Mrs. Thompson, with her husband John (after whom Thompson Peak is named), had moved up to the Basin several years prior to 1914, upon the completion of a previous teaching contract. With no children of their own, they began to befriend local families, and Mrs. Thompson soon realized that there was a need for a more formal method of education for the children of the area.
After receiving approval from the Custer County School Board and the State of Idaho School Board, Mrs. Thompson opened up her home as a boarding school. There at the Thompson ranch, four children came to live through the year, and another young girl would walk—or ski in the winter— for class during the day.
The Thompson Ranch House, where the Stanley area’s first school was held. From the Edna McGown Collection, Stanley Museum Photo Archive.
Mrs. Thompson was a capable teacher, and soon the children made good progress in the early grades of reading, writing, and arithmetic. Daily lessons in these subjects would be interspersed with spelling bees, art lessons, and time for song. After school, the children would help with chores around the ranch and play with one another. In later years, the grown-up students looked back on their schooling days at the Thompson ranch with fond memories.
The five children taught at Mrs. Thompson’s ranch. From the Edna McGown Collection, Stanley Museum Photo Archive.
The following year, 1915, residents of the Stanley Basin petitioned for a school district, and the request was granted. A schoolhouse was built in Lower Stanley, equipped with desks, chalk boards, a stove, a wash-basin, and everything else a one-room schoolhouse needed for the gradually increasing number of students.
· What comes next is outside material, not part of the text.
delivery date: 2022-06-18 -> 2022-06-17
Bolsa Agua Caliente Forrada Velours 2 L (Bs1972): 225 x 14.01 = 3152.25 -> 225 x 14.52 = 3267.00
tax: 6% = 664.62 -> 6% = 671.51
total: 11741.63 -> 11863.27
Mrs. Thompson continued teaching for several more years before eventually stepping down from her role as a teacher.
The small school continued to run smoothly for the next five years, but problems began to arise in the spring of 1921, when funds for repairing and maintaining the school building were requested and denied by the state superintendent. Necessary repairs were neglected, and upon an order from the Custer County School Board, the school was required to find another location to hold classes.
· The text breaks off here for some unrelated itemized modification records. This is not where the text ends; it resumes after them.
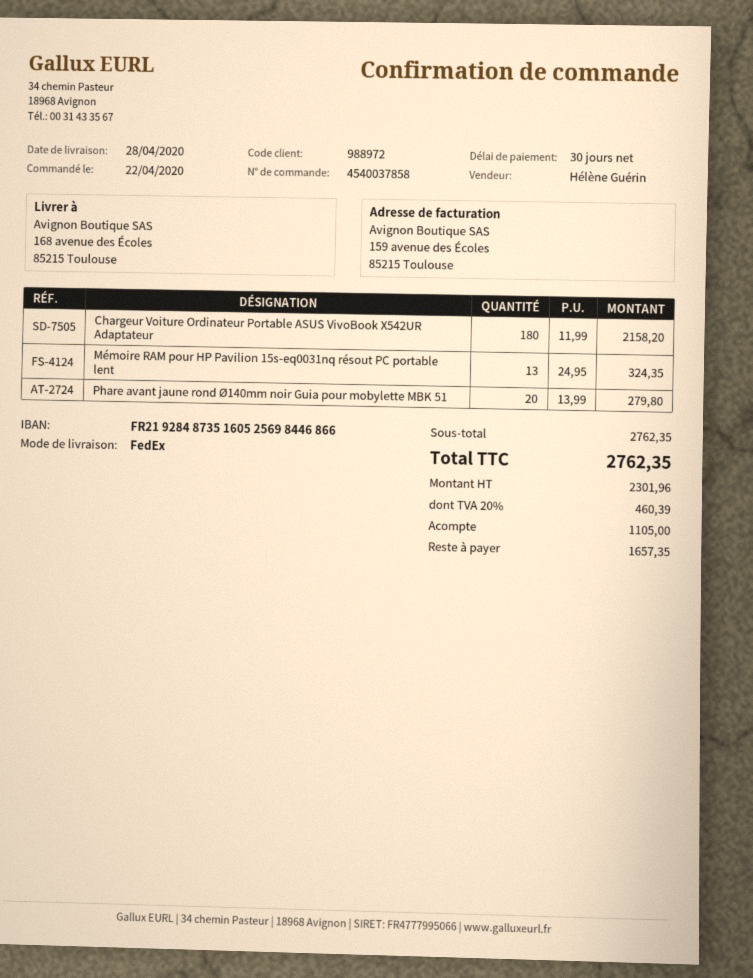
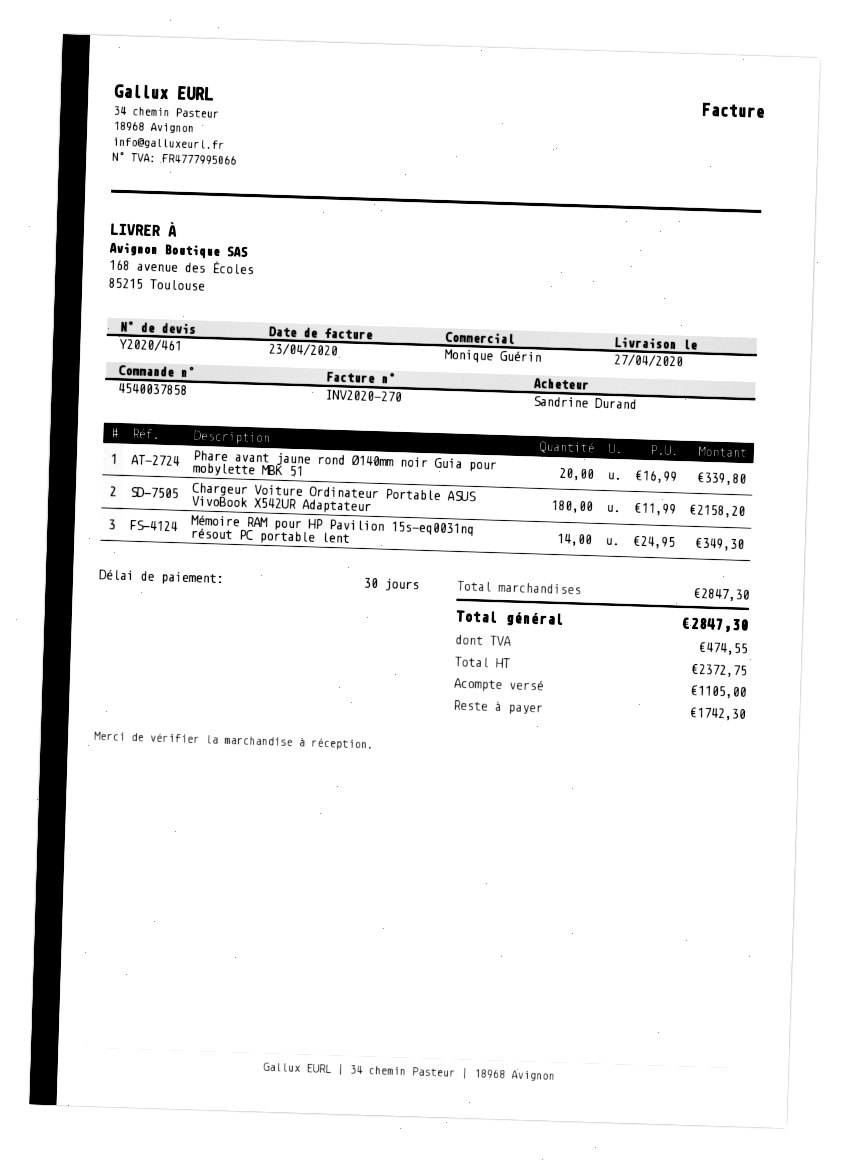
delivery date: 2020-04-28 -> 2020-04-27
sales rep: Hélène Guérin -> Monique Guérin
Mémoire RAM pour HP Pavilion 15s-eq0031nq résout PC portable lent: 13 x 24.95 = 324.35 -> 14 x 24.95 = 349.30
Phare avant jaune rond Ø140mm noir Guia pour mobylette MBK 51: 20 x 13.99 = 279.80 -> 20 x 16.99 = 339.80
subtotal: 2762.35 -> 2847.30
net: 2301.96 -> 2372.75
tax: 460.39 -> 474.55
total: 2762.35 -> 2847.30
balance: 1657.35 -> 1742.30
Permission was granted for the school to be moved to Upper Stanley, but legal issues began to arise soon after. For the next three years, an ongoing court battle raged between the residents of Upper and Lower Stanley over where the permanent location of the school would be. The case eventually made its way to the Idaho Supreme Court in 1924, where it was dismissed, and both communities were left without a school and without a school district for the next four years.
In 1928, residents were finally able to organize a petition for another school district, which was granted, and school resumed in the dance hall of the Benner Hotel in Upper Stanley. From that point on, the “School Fight” was resolved, and a growing number of students in the area were able to continue their education. Since that point, several reorganizations of the school district have occurred and the school has changed locations multiple times, but education continued without another such drastic conflict.
Though the school in Stanley today is quite different from Mrs. Thompson’s five student boarding house or the early schoolhouse in Lower Stanley, the children here today no doubt feel—just as the students of the past century felt—the growing anticipation and excitement of a new school year.
Azelie Wood is a historic specialist, working at the Stanley Museum. Though she is a California native, she has already fallen in love with the Sawtooth Mountains, and is excited to explore them this summer. In her free time, she enjoys hiking and reading.